### Directions for this task
Which of the lines in the data mention the string "ReloadBecause"? List them all.

### Source material

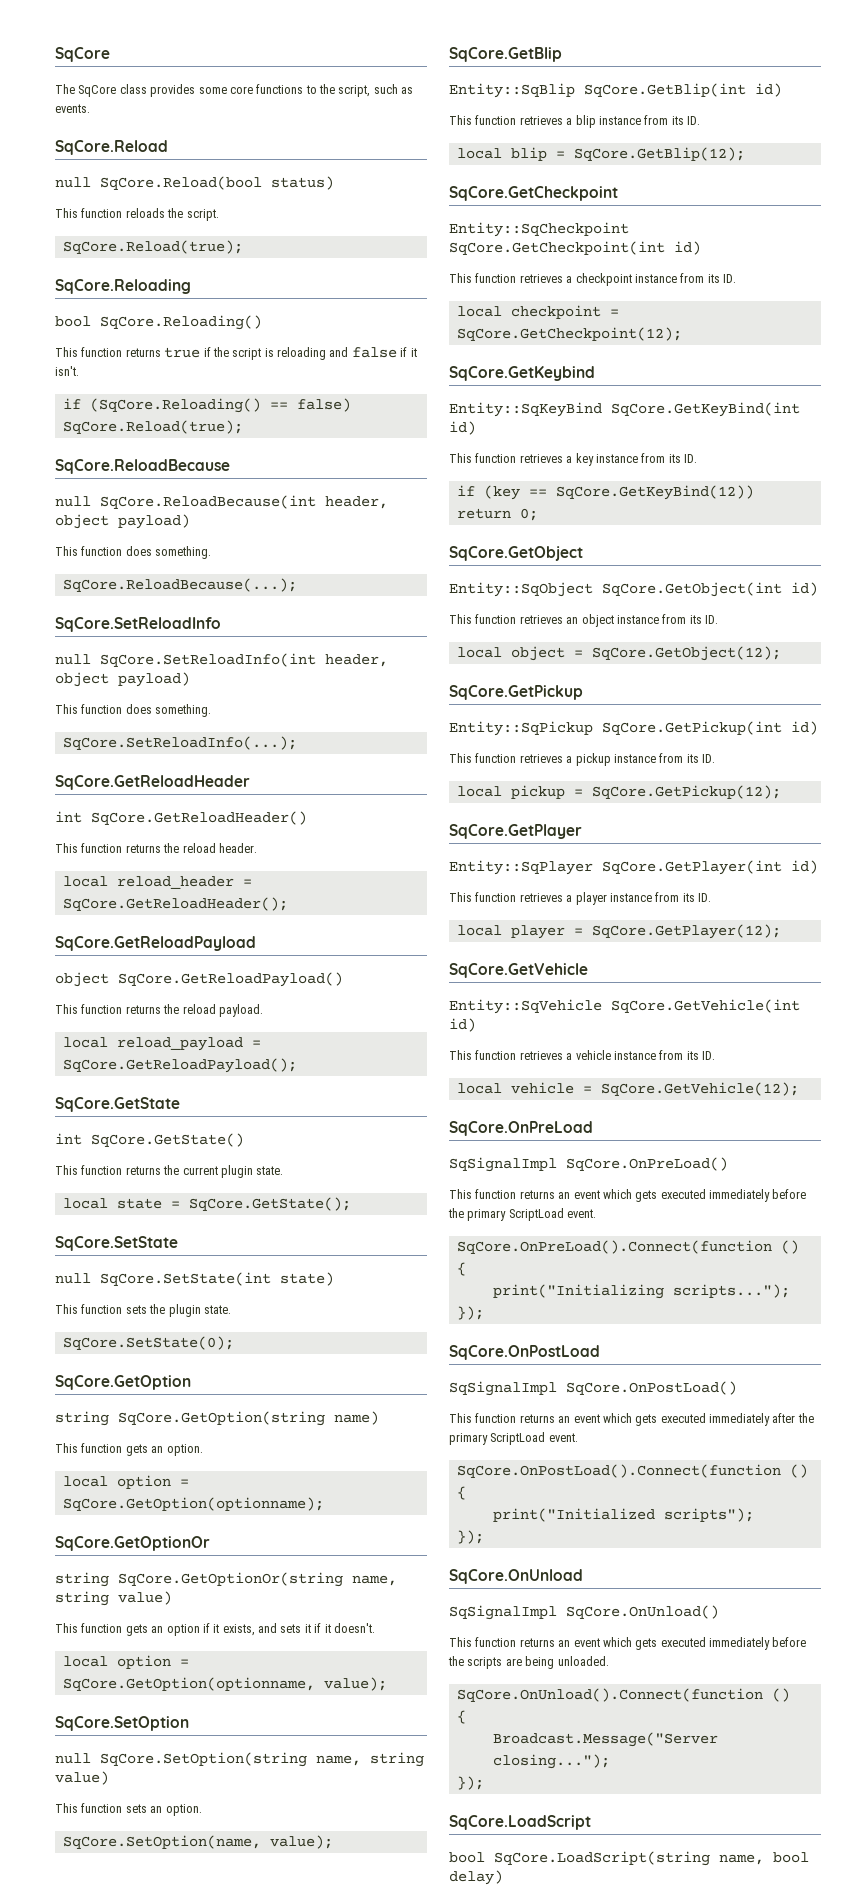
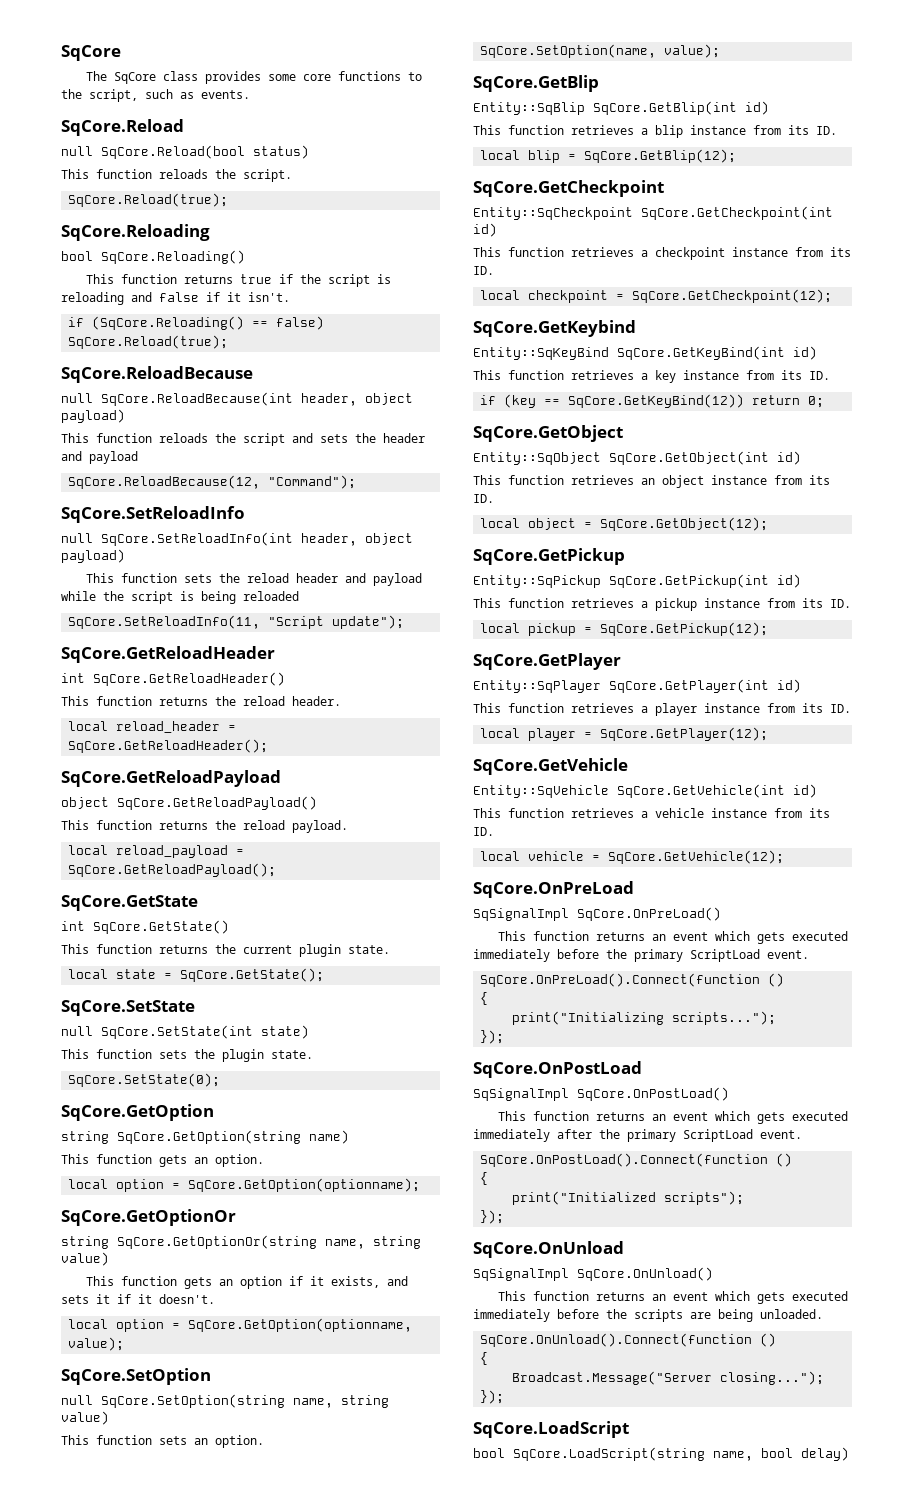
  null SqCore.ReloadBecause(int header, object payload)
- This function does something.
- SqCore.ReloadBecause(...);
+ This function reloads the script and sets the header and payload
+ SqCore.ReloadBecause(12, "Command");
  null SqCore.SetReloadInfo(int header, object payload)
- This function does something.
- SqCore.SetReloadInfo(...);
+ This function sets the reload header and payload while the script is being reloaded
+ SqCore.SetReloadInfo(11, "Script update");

...

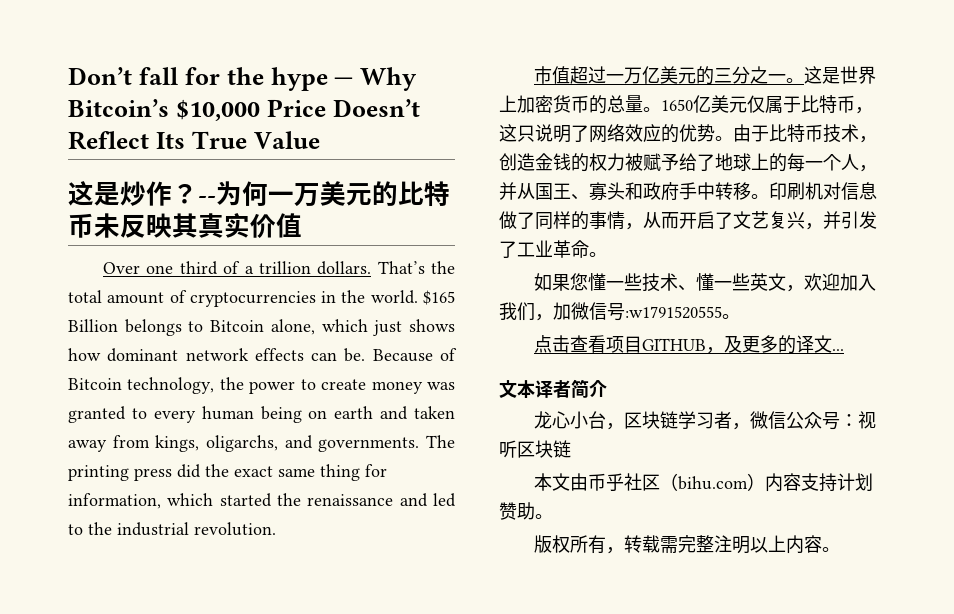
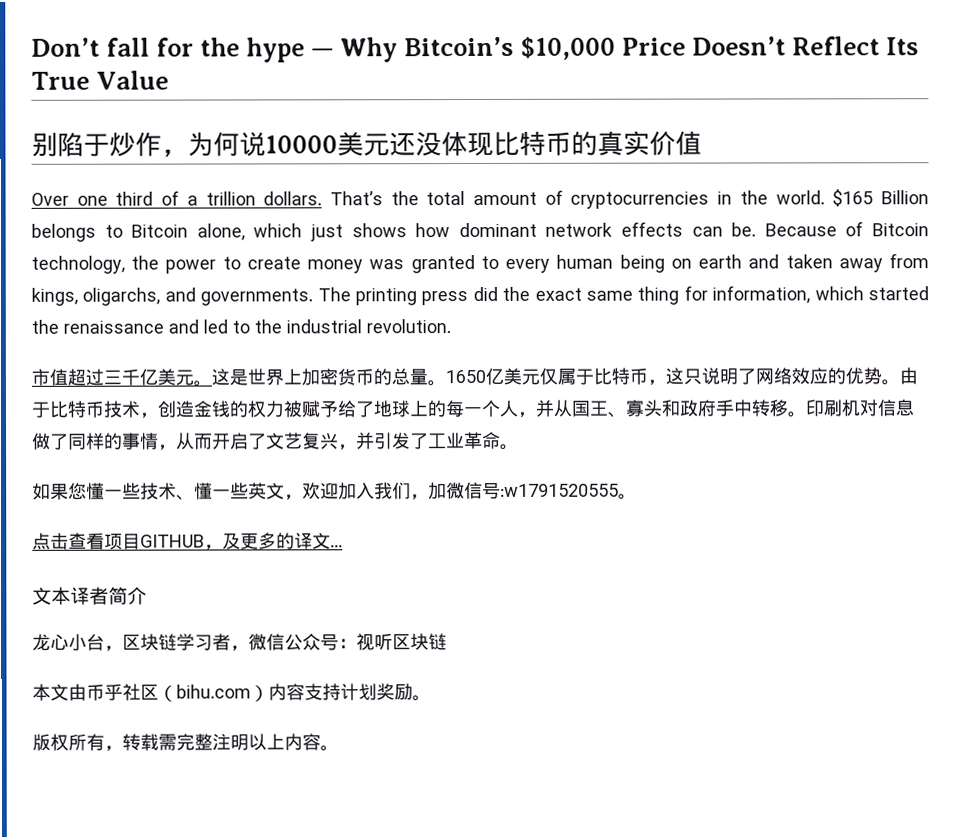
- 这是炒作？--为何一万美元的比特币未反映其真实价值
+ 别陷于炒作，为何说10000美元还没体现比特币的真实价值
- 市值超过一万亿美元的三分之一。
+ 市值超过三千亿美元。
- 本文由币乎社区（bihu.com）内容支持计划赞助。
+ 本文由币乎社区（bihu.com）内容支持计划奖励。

### Exercise answer
  null SqCore.ReloadBecause(int header, object payload)
- SqCore.ReloadBecause(...);
+ SqCore.ReloadBecause(12, "Command");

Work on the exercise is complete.